Bisnis.com, JAKARTA - Komite Pemantauan Pelaksanaan Otonomi Daerah (KPPOD) menilai ketidakselarasan antarkementerian menjadi penyebab kebingungan pemerintah daerah dalam melakukan realokasi anggaran.
Direktur Eksekutif KPPOD Robert Endi Jaweng mengatakan ketidakselarasan atau disharmoni itu perlu segera diselesaikan agar realokasi anggaran pendapatan dan belanja daerah bisa optimal.
Sekretariat Kabinet sebagai alat bantu presiden harus mengambil peran besar dalam rangka menyelaraskan regulasi antarkementerian.
"Tabrakan kebijakan antarkementerian membuat pemda memilih opsi menahan alokasi ketimbang jadi temuan belakangan hari," kata Robert, Rabu (29/4/2020).
Robert menilai saat ini masih banyak aturan pada level kementerian yang masih bertabrakan, sebut saja Kementerian Kesehatan yang melarang ojek online mengangkut penumpang di daerah yang menerapkan PSBB. Namun, aturan yang diterbitkan oleh Kementerian Perhubungan justru membolehkan.
Saat ini, tekanan fiskal yang dialami oleh pemda sudah sangat serius lantaran kinerja perekonomian sektor sekunder dan tersier yang menurun dan menekan PAD.
Baca Juga
Hal ini ditambah lagi dengan berkurangnya transfer ke daerah yang dipangkas oleh pemerintah pusat lewat Perpres No. 54/2020.
"Dalam situasi ini, percepatan transfer menjadi kunci," kata Robert.
Namun, di satu sisi pemda juga perlu untuk efisiensi belanja dan mengalokasikan anggaran pada sektor kesehatan, jaring pengaman sosial dan penanggulangan dampak ekonomi.
Seperti diketahui, pemda diwajibkan untuk merasionalkan belanja pegawai dengan memangkas tunjangan tambahan, tunjangan kinerja, dan insentif sejenis bagi ASN Pemda agar tidak melebihi nominal yang ada di pemerintah pusat.
Belanja barang/jasa dan belanja modal wajib dirasionalisasi paling sedikit masing-masing hingga 50 persen dari anggaran awal.
Secara khusus untuk belanja modal, tertuang dalam Peraturan Menteri Keuangan (PMK) No. 35/2020 bahwa bila rasionalisasi belanja modal tidak mencapai 50 persen, maka selisih kekurangan rasionalisasi bisa dibebankan atau dipenuhi dari rasionalisasi jenis belanja lain selain belanja pegawai dan bansos.
Bila realokasi APBD yang dilakukan oleh pemda belum sesuai ketentuan, penyaluran DAU bisa ditunda dan bahkan dipotong.
Penundaan atas DAU mencapai 35 persen dari DAU mulai dari periode penyaluran DAU per Mei 2020. Penundaan dilakukan hingga pemda melaporkan hasil realokasi anggaran sesuai ketentuan.
Bila hingga akhir 2020 pemda yang ditunda penyaluran DAU tak kunjung melaporkan hasil penyesuaian APBD, maka besaran DAU yang tertunda tidak dapat disalurkan kepada pemda bersangkutan.
Data Kementerian Dalam Negeri (Kemendagri) mencatat hingga kemarin, Selasa (28/4/2020), sudah terdapat 426 pemerintah daerah (pemda) yang melaporkan hasil realokasi APBD sesuai dengan keputusan bersama.
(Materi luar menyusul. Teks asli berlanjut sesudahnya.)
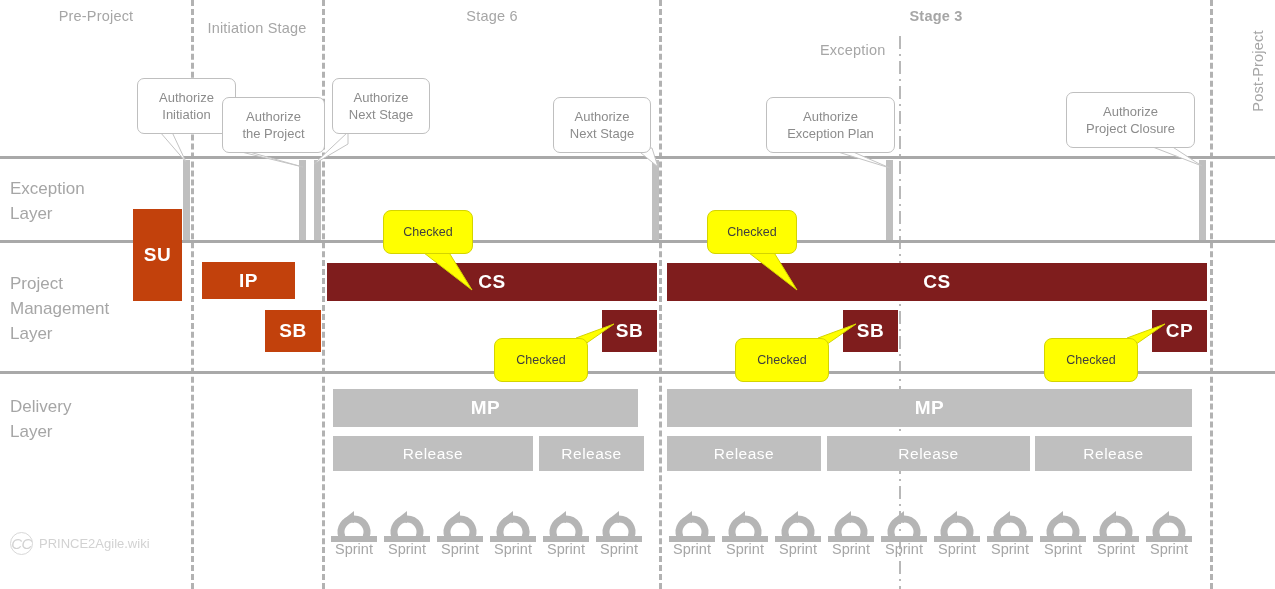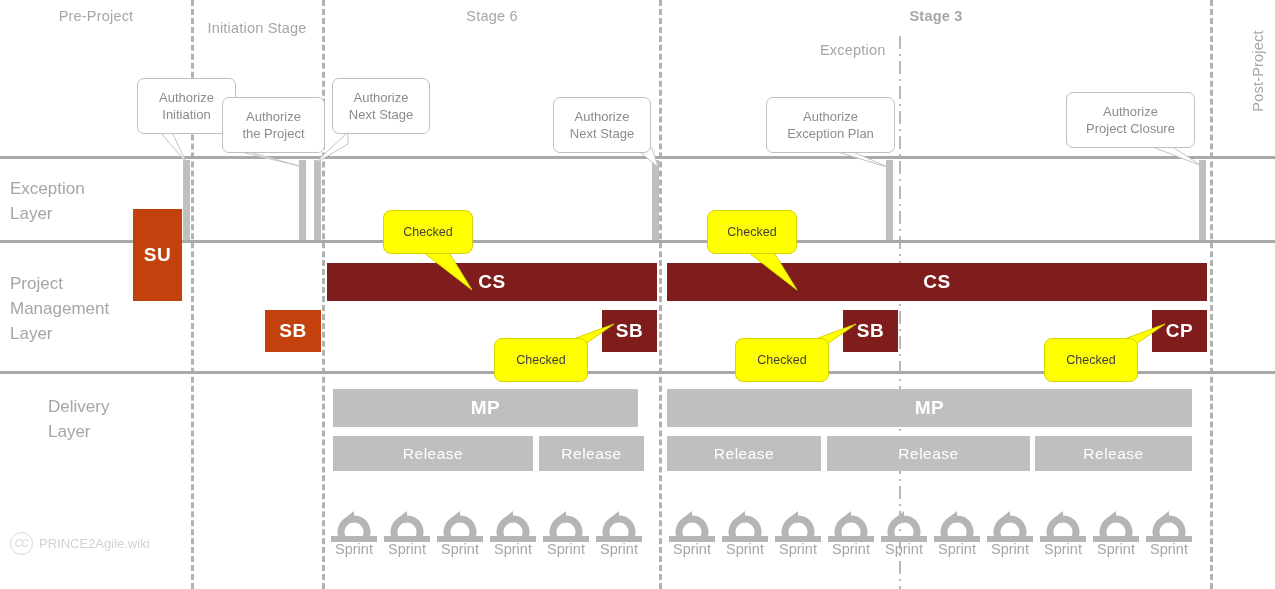--- a/index.html
+++ b/index.html
@@ -63,21 +63,21 @@
 
   
   .sprint{position:absolute;width:56px;text-align:center;}
   .sprint .glyph{display:block;height:46px;}
   .sprint .cap{display:block;color:#a6a6a6;font-size:14.5px;margin-top:-2px;}
 
   
   .cc{position:absolute;display:flex;align-items:center;gap:6px;color:#d2d2d2;font-size:13px;}
   .cc .ring{
     width:21px;height:21px;border:1.5px solid #d8d8d8;border-radius:50%;
-    display:flex;align-items:center;justify-content:center;font-size:10px;color:#d2d2d2;
+    display:flex;align-items:center;justify-content:center;font-size:15px;color:#d2d2d2;
     letter-spacing:-.5px;
     font-style:italic;
   }
 </style>
 </head>
 <body>
 
 <div id="stage">
 
   <div class="vdash" style="left:191px;height:589px;"></div>
@@ -98,21 +98,21 @@
   <div class="stage-label" style="left:187px;top:20px;width:140px;text-align:center;">Initiation Stage</div>
   <div class="stage-label" style="left:422px;top:8px;width:140px;">Stage 6</div>
   <div class="stage-label" style="left:866px;top:8px;width:140px;font-weight:bold;">Stage 3</div>
   <div class="stage-label vert" style="left:1250px;top:136px;width:130px;text-align:center;">Post-Project</div>
 
   <div class="layer-title" style="left:10px;top:176px;">Exception
 Layer</div>
   <div class="layer-title" style="left:10px;top:271px;">Project
 Management
 Layer</div>
-  <div class="layer-title" style="left:10px;top:394px;margin-left:38px;">Delivery
+  <div class="layer-title" style="left:10px;top:394px;">Delivery
 Layer</div>
 
   <div class="tick" style="left:183px;top:160px;height:80px;"></div>
   <div class="tick" style="left:299px;top:160px;height:80px;"></div>
   <div class="tick" style="left:314px;top:160px;height:80px;"></div>
   <div class="tick" style="left:652px;top:160px;height:80px;"></div>
   <div class="tick" style="left:886px;top:160px;height:80px;"></div>
   <div class="tick" style="left:1199px;top:160px;height:80px;"></div>
 
   <svg class="callout-tail" style="left:160px;top:128px;width:40px;height:40px;">
@@ -141,20 +141,21 @@
   <div class="callout" style="left:332px;top:78px;width:96px;height:54px;">Authorize
 Next Stage</div>
   <div class="callout" style="left:553px;top:97px;width:96px;height:54px;">Authorize
 Next Stage</div>
   <div class="callout" style="left:766px;top:97px;width:127px;height:54px;">Authorize
 Exception Plan</div>
   <div class="callout" style="left:1066px;top:92px;width:127px;height:54px;">Authorize
 Project Closure</div>
 
   <div class="box grey" style="left:133px;top:209px;width:49px;height:92px;">SU</div>
+  <div class="box grey" style="left:202px;top:262px;width:93px;height:37px;">IP</div>
   <div class="box grey" style="left:265px;top:310px;width:56px;height:42px;">SB</div>
   <div class="box blue" style="left:327px;top:263px;width:330px;height:38px;">CS</div>
   <div class="box blue" style="left:602px;top:310px;width:55px;height:42px;">SB</div>
   <div class="box blue" style="left:667px;top:263px;width:540px;height:38px;">CS</div>
   <div class="box blue" style="left:843px;top:310px;width:55px;height:42px;">SB</div>
   <div class="box blue" style="left:1152px;top:310px;width:55px;height:42px;">CP</div>
 
   <div class="box mp" style="left:333px;top:389px;width:305px;height:38px;">MP</div>
   <div class="box mp" style="left:667px;top:389px;width:525px;height:38px;">MP</div>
Adapun nominal APBD yang terkumpul untuk penanganan Covid-19 tercatat mencapai Rp63,88 triliun yang terdiri dari untuk belanja bidang kesehatan Rp26,6 triliun, penanganan dampak ekonomi Rp10,98 triliun, dan social safety net sebesar Rp26,29 triliun.
"Nilai refocusing dan realokasi tersebut akan diperiksa kembali oleh Direktorat Jenderal Bina Keuangan Daerah Kemendagri dan Direktorat Jenderal Perimbangan Keuangan Kemenkeu sebagai dasar penyaluran dana alokasi umum (DAU) bulan Mei," kata Plt. Direktur Jenderal Bina Keuangan Daerah Kemendagri Mochammad Ardian Noervianto, Rabu (29/4/2020).